▸ Directions: Restate the records exactly. Include all of them.

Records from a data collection
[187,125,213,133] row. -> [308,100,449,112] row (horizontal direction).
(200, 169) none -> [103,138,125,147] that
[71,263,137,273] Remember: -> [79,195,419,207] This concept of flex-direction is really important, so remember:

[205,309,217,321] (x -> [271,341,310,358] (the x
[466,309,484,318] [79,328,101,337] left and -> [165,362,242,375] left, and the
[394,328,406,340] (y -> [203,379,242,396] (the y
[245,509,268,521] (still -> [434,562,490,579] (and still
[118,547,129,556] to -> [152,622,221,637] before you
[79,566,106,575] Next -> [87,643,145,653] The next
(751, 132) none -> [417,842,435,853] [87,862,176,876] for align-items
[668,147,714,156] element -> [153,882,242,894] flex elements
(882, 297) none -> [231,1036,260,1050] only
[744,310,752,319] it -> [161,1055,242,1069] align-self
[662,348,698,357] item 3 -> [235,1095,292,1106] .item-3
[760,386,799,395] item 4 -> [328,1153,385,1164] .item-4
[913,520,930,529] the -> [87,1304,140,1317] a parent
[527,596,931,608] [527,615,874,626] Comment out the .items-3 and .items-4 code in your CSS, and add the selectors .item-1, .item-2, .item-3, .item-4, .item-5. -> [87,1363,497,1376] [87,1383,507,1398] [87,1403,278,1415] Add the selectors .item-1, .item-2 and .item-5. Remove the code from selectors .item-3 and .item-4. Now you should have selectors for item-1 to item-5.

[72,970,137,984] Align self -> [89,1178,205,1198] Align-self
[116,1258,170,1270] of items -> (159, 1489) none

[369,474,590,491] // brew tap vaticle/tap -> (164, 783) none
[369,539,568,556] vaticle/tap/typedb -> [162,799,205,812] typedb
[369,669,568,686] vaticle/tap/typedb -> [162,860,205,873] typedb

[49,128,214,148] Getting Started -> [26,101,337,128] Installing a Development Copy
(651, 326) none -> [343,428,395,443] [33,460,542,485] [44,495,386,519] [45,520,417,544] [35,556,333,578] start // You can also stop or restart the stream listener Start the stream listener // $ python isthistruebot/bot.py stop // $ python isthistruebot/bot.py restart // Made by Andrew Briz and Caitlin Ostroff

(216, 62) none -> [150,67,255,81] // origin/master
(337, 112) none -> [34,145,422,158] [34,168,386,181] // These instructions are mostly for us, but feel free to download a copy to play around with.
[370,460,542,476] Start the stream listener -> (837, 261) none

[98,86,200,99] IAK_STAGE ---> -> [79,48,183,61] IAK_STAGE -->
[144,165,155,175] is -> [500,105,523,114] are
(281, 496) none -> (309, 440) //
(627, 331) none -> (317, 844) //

▸ Response to the task:
[187,125,213,133] row. -> [308,100,449,112] row (horizontal direction).
(200, 169) none -> [103,138,125,147] that
[71,263,137,273] Remember: -> [79,195,419,207] This concept of flex-direction is really important, so remember:

[205,309,217,321] (x -> [271,341,310,358] (the x
[466,309,484,318] [79,328,101,337] left and -> [165,362,242,375] left, and the
[394,328,406,340] (y -> [203,379,242,396] (the y
[245,509,268,521] (still -> [434,562,490,579] (and still
[118,547,129,556] to -> [152,622,221,637] before you
[79,566,106,575] Next -> [87,643,145,653] The next
(751, 132) none -> [417,842,435,853] [87,862,176,876] for align-items
[668,147,714,156] element -> [153,882,242,894] flex elements
(882, 297) none -> [231,1036,260,1050] only
[744,310,752,319] it -> [161,1055,242,1069] align-self
[662,348,698,357] item 3 -> [235,1095,292,1106] .item-3
[760,386,799,395] item 4 -> [328,1153,385,1164] .item-4
[913,520,930,529] the -> [87,1304,140,1317] a parent
[527,596,931,608] [527,615,874,626] Comment out the .items-3 and .items-4 code in your CSS, and add the selectors .item-1, .item-2, .item-3, .item-4, .item-5. -> [87,1363,497,1376] [87,1383,507,1398] [87,1403,278,1415] Add the selectors .item-1, .item-2 and .item-5. Remove the code from selectors .item-3 and .item-4. Now you should have selectors for item-1 to item-5.

[72,970,137,984] Align self -> [89,1178,205,1198] Align-self
[116,1258,170,1270] of items -> (159, 1489) none

[369,474,590,491] // brew tap vaticle/tap -> (164, 783) none
[369,539,568,556] vaticle/tap/typedb -> [162,799,205,812] typedb
[369,669,568,686] vaticle/tap/typedb -> [162,860,205,873] typedb

[49,128,214,148] Getting Started -> [26,101,337,128] Installing a Development Copy
(651, 326) none -> [343,428,395,443] [33,460,542,485] [44,495,386,519] [45,520,417,544] [35,556,333,578] start // You can also stop or restart the stream listener Start the stream listener // $ python isthistruebot/bot.py stop // $ python isthistruebot/bot.py restart // Made by Andrew Briz and Caitlin Ostroff

(216, 62) none -> [150,67,255,81] // origin/master
(337, 112) none -> [34,145,422,158] [34,168,386,181] // These instructions are mostly for us, but feel free to download a copy to play around with.
[370,460,542,476] Start the stream listener -> (837, 261) none

[98,86,200,99] IAK_STAGE ---> -> [79,48,183,61] IAK_STAGE -->
[144,165,155,175] is -> [500,105,523,114] are
(281, 496) none -> (309, 440) //
(627, 331) none -> (317, 844) //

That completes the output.